Während SPD und Grüne keinen Beleg für eine politische Einflussnahme sehen, werten CDU, Linke und AfD Indizien als Beleg dafür, dass sowohl Scholz als auch Tschentscher Einfluss genommen hätten.

Beim Komplex der HSH Nordbank möchten SPD und Grüne auch noch die früheren CDU-Bürgermeister Ole von Beust und Christoph Ahlhaus sowie Nordrhein-Westfalens Ministerpräsidenten Hendrik Wüst (CDU) befragen. Von ihm erhoffen sich beide Parteien Informationen zum Stand der Aufklärung der „Cum-Ex“-Geschäfte bei der WestLB.

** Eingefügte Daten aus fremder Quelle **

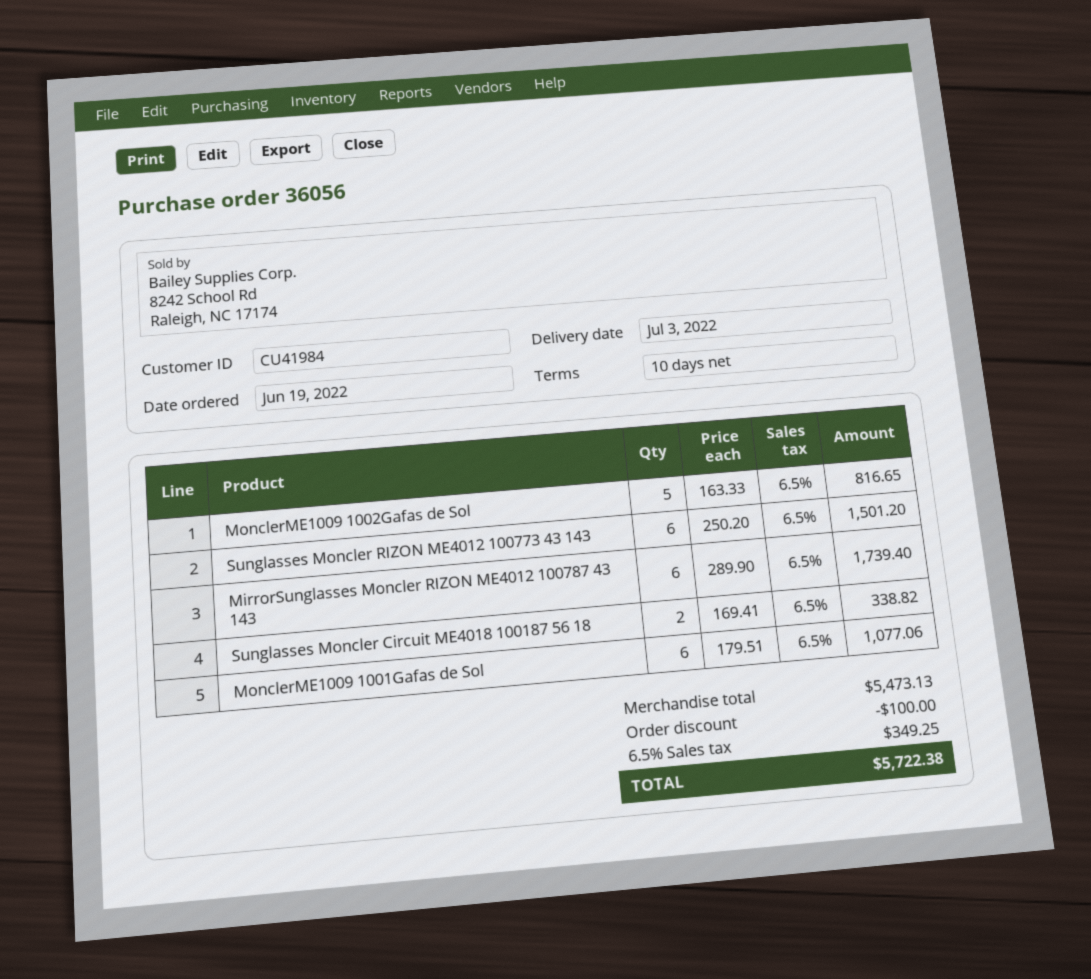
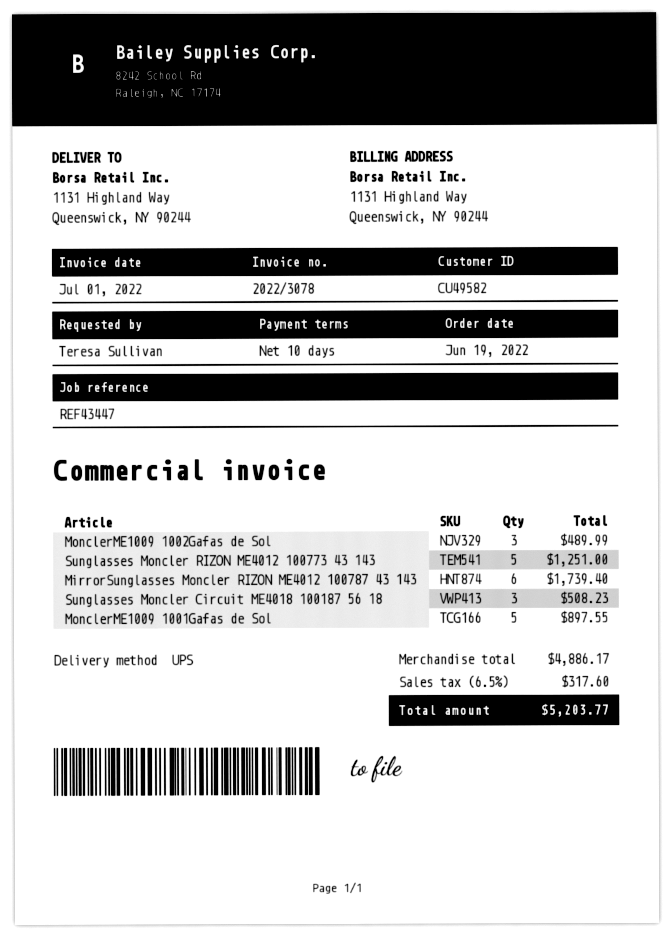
customer number: CU41984 -> CU49582
MonclerME1009 1002Gafas de Sol: 5 for 816.65 -> 3 for 489.99
Sunglasses Moncler RIZON ME4012 100773 43 143: 6 for 1501.20 -> 5 for 1251.00
Sunglasses Moncler Circuit ME4018 100187 56 18: 2 for 338.82 -> 3 for 508.23
MonclerME1009 1001Gafas de Sol: 6 for 1077.06 -> 5 for 897.55
subtotal: 5473.13 -> 4886.17
discount: 100.00 -> none
tax: 6.5% = 349.25 -> 6.5% = 317.60
total: 5722.38 -> 5203.77

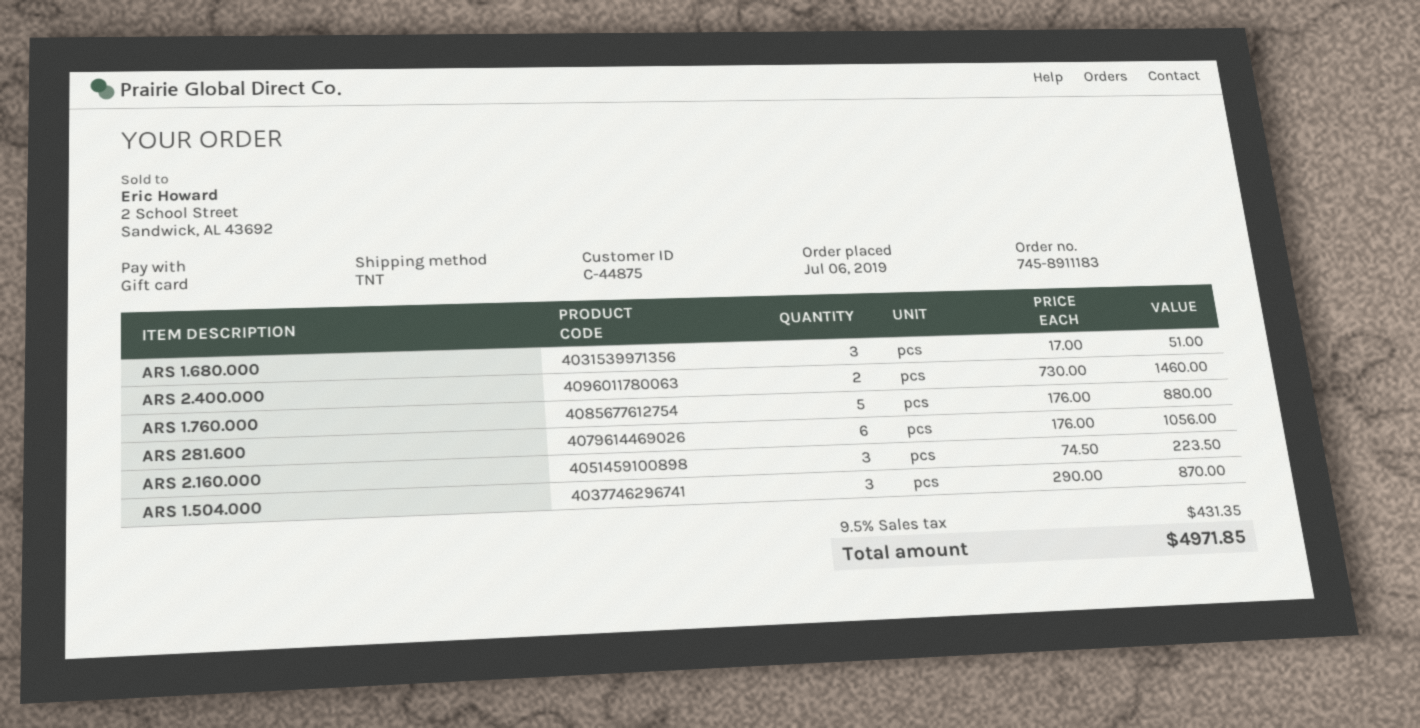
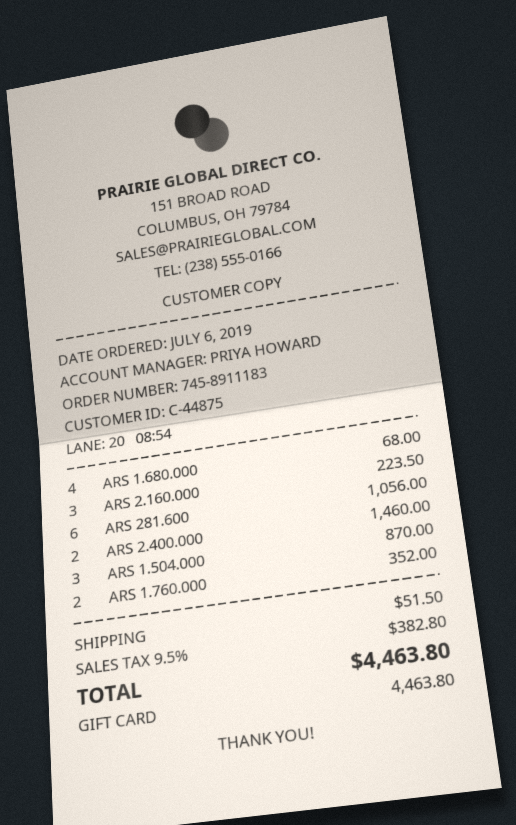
ARS 1.680.000: 3 for 51.00 -> 4 for 68.00
ARS 1.760.000: 5 for 880.00 -> 2 for 352.00
shipping: none -> 51.50
tax: 9.5% = 431.35 -> 9.5% = 382.80
total: 4971.85 -> 4463.80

Letzter Termin für die Zeugenbefragung ist bislang der 20. Dezember. Danach geht es den Planungen zufolge ausschließlich um das Erarbeiten des Abschlussberichts, über den am 17. Januar abschließend entschieden werden soll. Sollte der angedachte Fahrplan halten, würde der vor mehr als vier Jahren beschlossene Untersuchungsausschuss regulär noch vor der nächsten Bürgerschaftswahl am 2. März enden.